Decisions (resolved)

• Console. PL011 stays. uart_putc/_puts/_putd/_putx and user write(1, …) are unchanged. Only the file dump moves to virtio.
• virtio version. Pin MMIO Version == 2 (MagicValue == 0x74726976, Version regs read in init). Anything else: uart_puts a panic line and wfe. QEMU 10 (current host) and any QEMU ≥4.0 ship v2; the build harness has a single QEMU floor and we don't support pre-v2.
• Identifying blk0 vs blk1. Slot order in the DTB does not depend on -drive attachment (verified with dumpdtb: all 32 virtio_mmio@… nodes are present unconditionally), and QEMU's command-line-to-slot mapping is not contractual across versions. Use content-based identification: after enumerating all populated DeviceID==2 devices, read sector 0 of each and call the one whose first 6 bytes are "070701" (cpio newc magic) blk0; the other is blk1. If neither matches or both match, panic. This removes the dependency on -drive ordering on the qemu command line entirely.
• Output image size. Host pre-allocates out.img as a 256 MB sparse file (truncate -s 256M out.img). Header at sector 0 records total used bytes; extract-blk.sh reads only that many. No truncation of out.img is needed — sparse + bounded read is free on APFS / ext4.
• Initial kheap sizing. Today kheap_end starts at 0x44000000 (64 MB) and bumps to 0x4b000000 after parse_cpio finishes, because the initrd region was reserved up to 0x4b000000. Without -initrd, that region is free from boot, so set the initial kheap_end = 0x4b000000 (176 MB). The cpio read buffer (kalloc(blk_capacity(0) * 512)) lands in this range. Boot5 cpio ≈ 80 MB; comfortably fits.
• Persistence across runs. Out of scope. out.img is re-created (truncated to 256 MB of zeros) before each run by the harness; the kernel always writes a fresh header at sector 0.
• Per-request chunking. 1 MB chunks (2048 sectors) per virtio request, single data descriptor per chunk (3-descriptor chain: hdr / data / status). 8-entry virtqueue, one in-flight request at a time, polling used.idx.

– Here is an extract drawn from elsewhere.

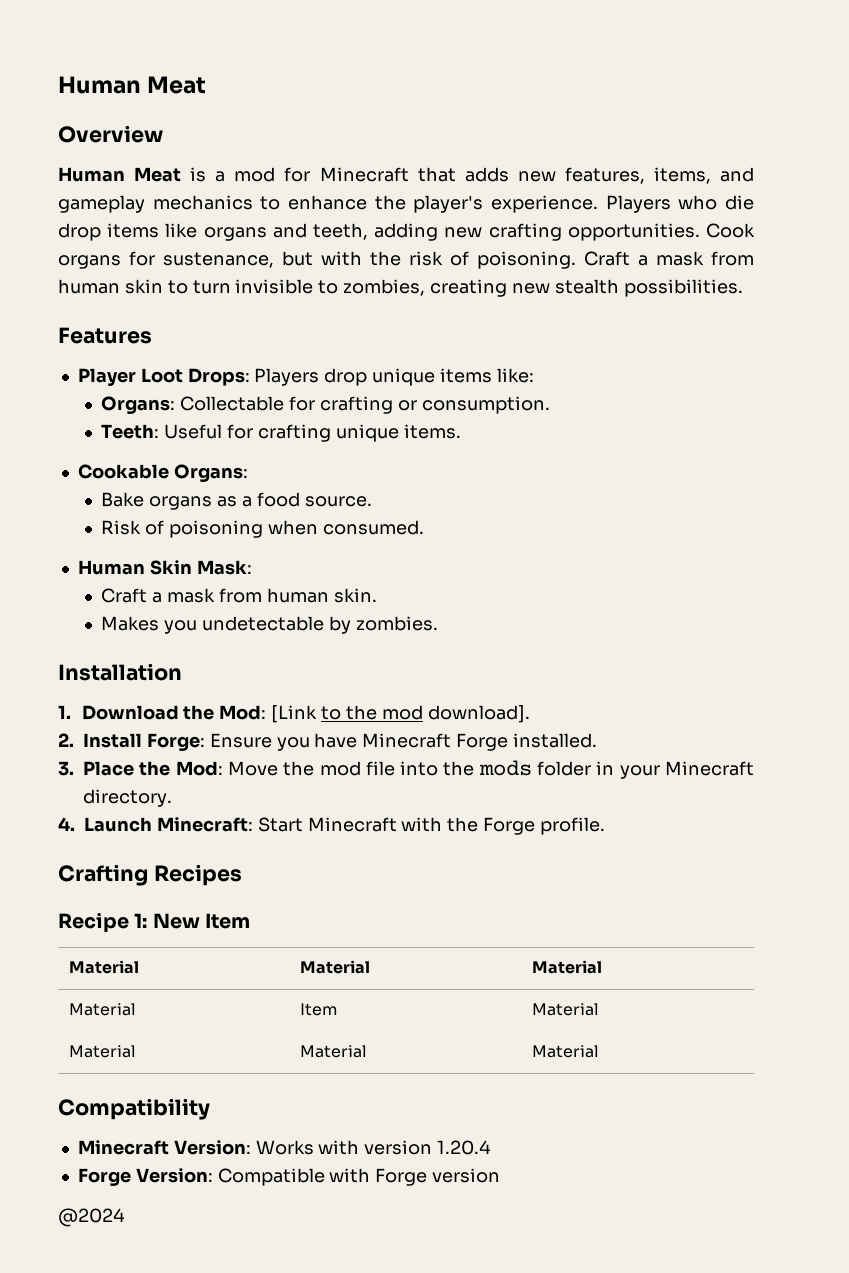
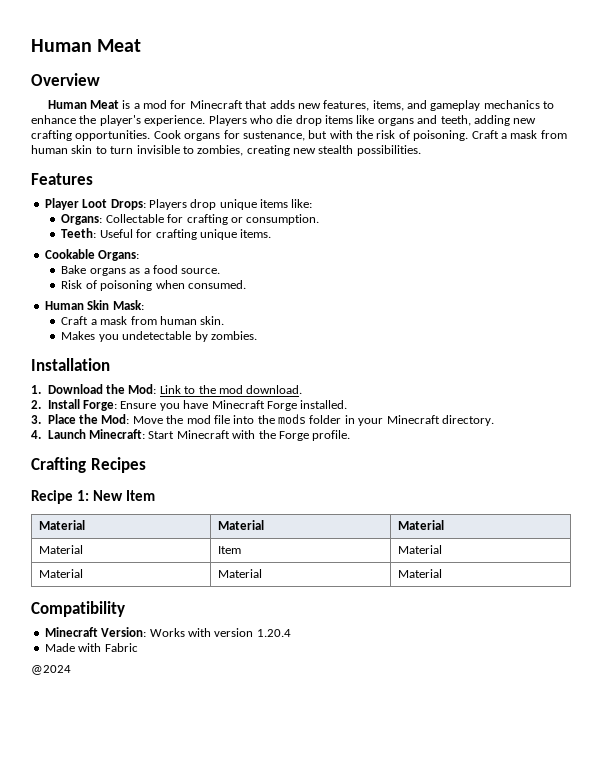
- 1. Download the Mod: [Link to the mod download].
+ 1. Download the Mod: Link to the mod download.
- Forge Version: Compatible with Forge version
+ Made with Fabric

No interrupts (InterruptACK written once per used entry to clear the device-side bit, but no IRQ handler — DAIF stays masked as today).
• Coherency. Inner-shareable WBWA (already programmed); dmb ishst before QueueNotify, dmb ish after observing used.idx advance. No dc civac / ic ops — virtio-mmio is dma-coherent per DTB and the device DMAs into the same inner-shareable domain the kernel reads.

Risks (residual)

• Empty / mis-sized in.img. If the harness fails to stage the cpio onto blk0, parse_cpio walks zero bytes and find_file("init") fails — exactly the same failure mode as a missing -initrd today (kernel.c:1136-1139). No new risk.
• Boot5 file count growth. MAX_FILES = 4096 and path[96] remain the binding limits, unchanged from today. The on-disk directory table is sized off these constants; bumping either requires a same-commit bump to extract-blk.sh's parser.

Estimated effort

• DTB walk extension + virtio_blk driver + integration in kmain: ~300 lines C, one work session.
• Output serialiser + extractor: ~80 lines C + ~40 lines shell.
• Build/run wiring + acceptance plumbing: ~50 lines shell across Makefile, run.sh, lib-seed-runscm.sh.
• Stabilising acceptance against existing fixtures: a couple sessions to chase any byte-divergence (most likely culprit is dump ordering or padding, both fixable in extractor).

Total: ~1-2 days of focused work, gated by byte-identical acceptance vs the cpio+dumpfs tree at the pre-cutover commit.